- [Available data]

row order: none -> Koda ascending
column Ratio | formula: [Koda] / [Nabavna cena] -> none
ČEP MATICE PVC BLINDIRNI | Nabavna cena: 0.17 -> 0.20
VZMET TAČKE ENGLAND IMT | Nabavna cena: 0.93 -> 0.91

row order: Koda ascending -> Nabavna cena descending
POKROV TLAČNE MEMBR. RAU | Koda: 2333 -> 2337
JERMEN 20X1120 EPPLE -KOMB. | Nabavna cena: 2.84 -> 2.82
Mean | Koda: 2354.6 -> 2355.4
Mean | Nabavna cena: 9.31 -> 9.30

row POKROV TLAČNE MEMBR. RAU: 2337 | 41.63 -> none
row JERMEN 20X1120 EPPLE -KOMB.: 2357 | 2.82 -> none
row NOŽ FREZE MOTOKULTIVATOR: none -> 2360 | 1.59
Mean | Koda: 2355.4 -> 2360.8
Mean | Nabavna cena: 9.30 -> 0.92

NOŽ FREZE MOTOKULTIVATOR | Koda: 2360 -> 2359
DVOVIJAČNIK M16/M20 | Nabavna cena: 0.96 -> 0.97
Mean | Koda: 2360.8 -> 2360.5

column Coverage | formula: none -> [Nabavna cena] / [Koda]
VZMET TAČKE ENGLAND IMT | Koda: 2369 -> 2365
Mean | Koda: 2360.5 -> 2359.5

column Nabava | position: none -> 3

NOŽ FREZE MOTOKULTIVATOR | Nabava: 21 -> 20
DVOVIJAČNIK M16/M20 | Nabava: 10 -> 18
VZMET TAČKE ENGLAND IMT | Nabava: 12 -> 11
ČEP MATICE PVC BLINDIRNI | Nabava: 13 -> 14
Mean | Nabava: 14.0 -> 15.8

* * *

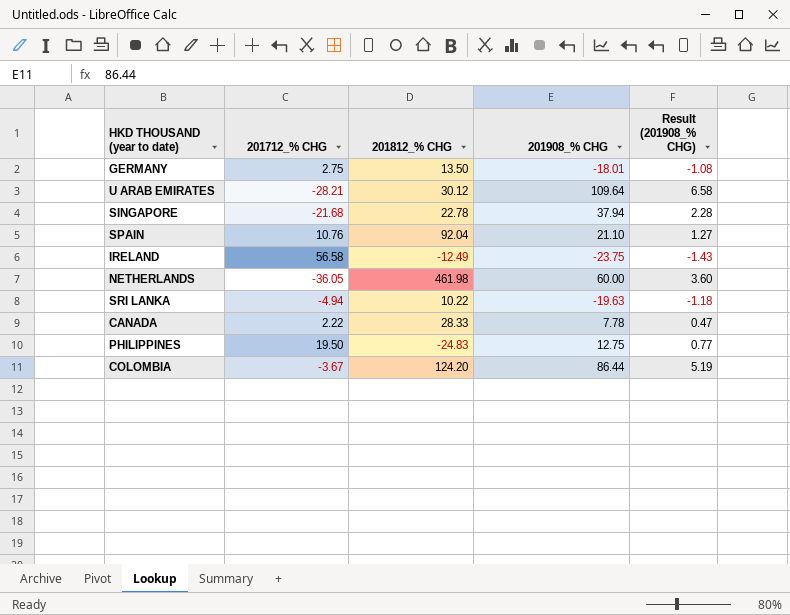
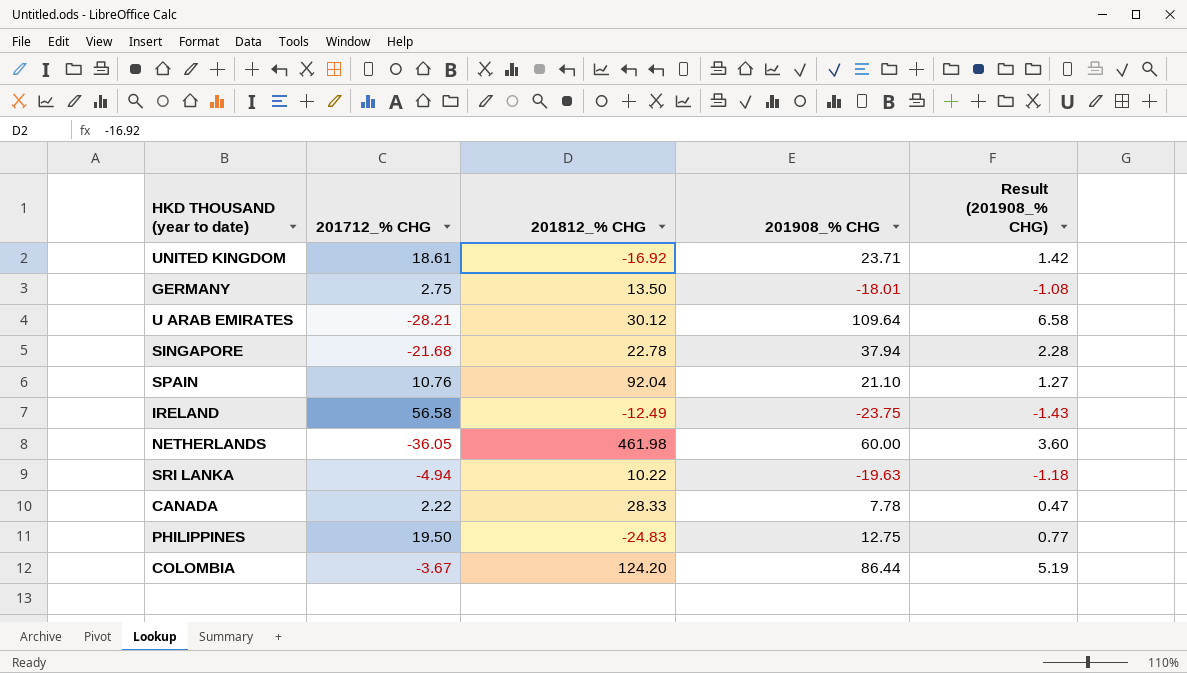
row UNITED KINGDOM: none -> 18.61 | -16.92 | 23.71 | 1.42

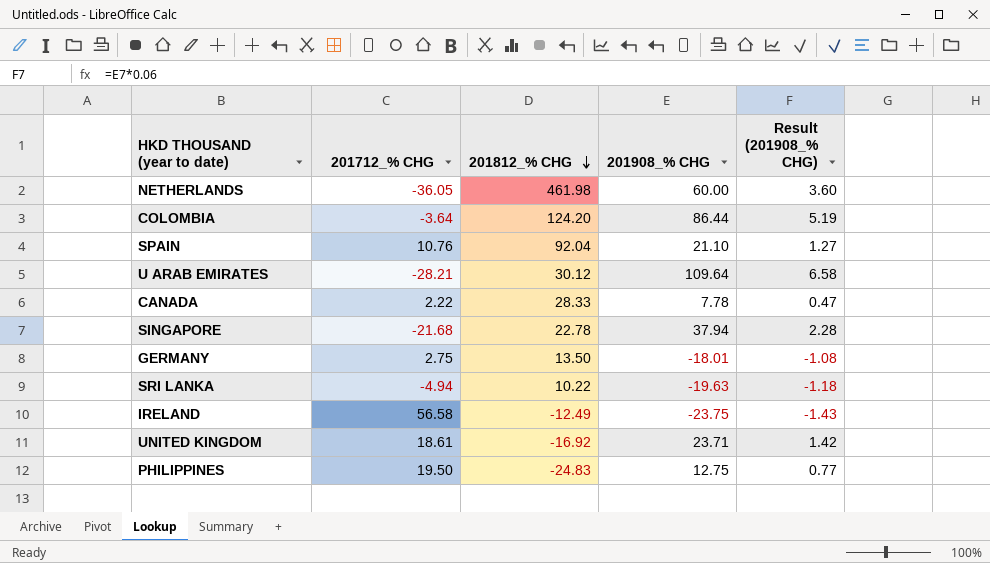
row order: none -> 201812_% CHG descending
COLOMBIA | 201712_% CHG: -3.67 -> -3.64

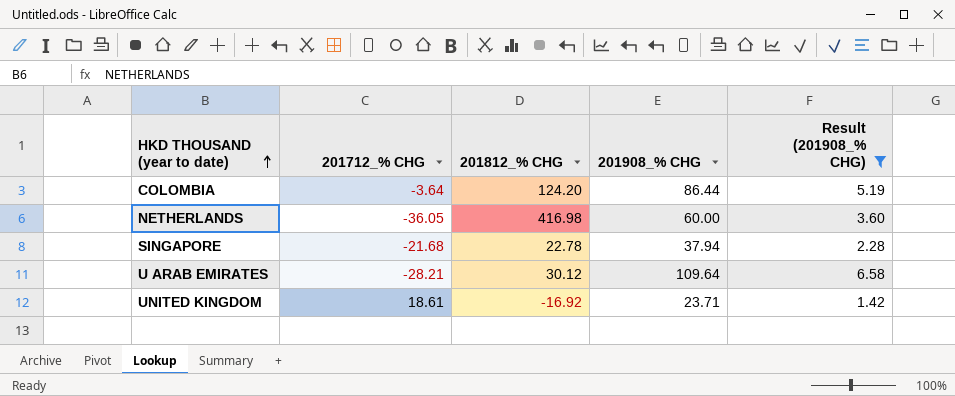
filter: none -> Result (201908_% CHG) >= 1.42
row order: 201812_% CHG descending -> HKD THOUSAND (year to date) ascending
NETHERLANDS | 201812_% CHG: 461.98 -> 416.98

- [How to complete this task] Copy the lines above exactly, beginning at the line that has "row order: none -> Koda ascending" and stopping after the line that has "Mean | Nabava: 14.0 -> 15.8", and omit the rest.

- [Solution for this exercise]
row order: none -> Koda ascending
column Ratio | formula: [Koda] / [Nabavna cena] -> none
ČEP MATICE PVC BLINDIRNI | Nabavna cena: 0.17 -> 0.20
VZMET TAČKE ENGLAND IMT | Nabavna cena: 0.93 -> 0.91

row order: Koda ascending -> Nabavna cena descending
POKROV TLAČNE MEMBR. RAU | Koda: 2333 -> 2337
JERMEN 20X1120 EPPLE -KOMB. | Nabavna cena: 2.84 -> 2.82
Mean | Koda: 2354.6 -> 2355.4
Mean | Nabavna cena: 9.31 -> 9.30

row POKROV TLAČNE MEMBR. RAU: 2337 | 41.63 -> none
row JERMEN 20X1120 EPPLE -KOMB.: 2357 | 2.82 -> none
row NOŽ FREZE MOTOKULTIVATOR: none -> 2360 | 1.59
Mean | Koda: 2355.4 -> 2360.8
Mean | Nabavna cena: 9.30 -> 0.92

NOŽ FREZE MOTOKULTIVATOR | Koda: 2360 -> 2359
DVOVIJAČNIK M16/M20 | Nabavna cena: 0.96 -> 0.97
Mean | Koda: 2360.8 -> 2360.5

column Coverage | formula: none -> [Nabavna cena] / [Koda]
VZMET TAČKE ENGLAND IMT | Koda: 2369 -> 2365
Mean | Koda: 2360.5 -> 2359.5

column Nabava | position: none -> 3

NOŽ FREZE MOTOKULTIVATOR | Nabava: 21 -> 20
DVOVIJAČNIK M16/M20 | Nabava: 10 -> 18
VZMET TAČKE ENGLAND IMT | Nabava: 12 -> 11
ČEP MATICE PVC BLINDIRNI | Nabava: 13 -> 14
Mean | Nabava: 14.0 -> 15.8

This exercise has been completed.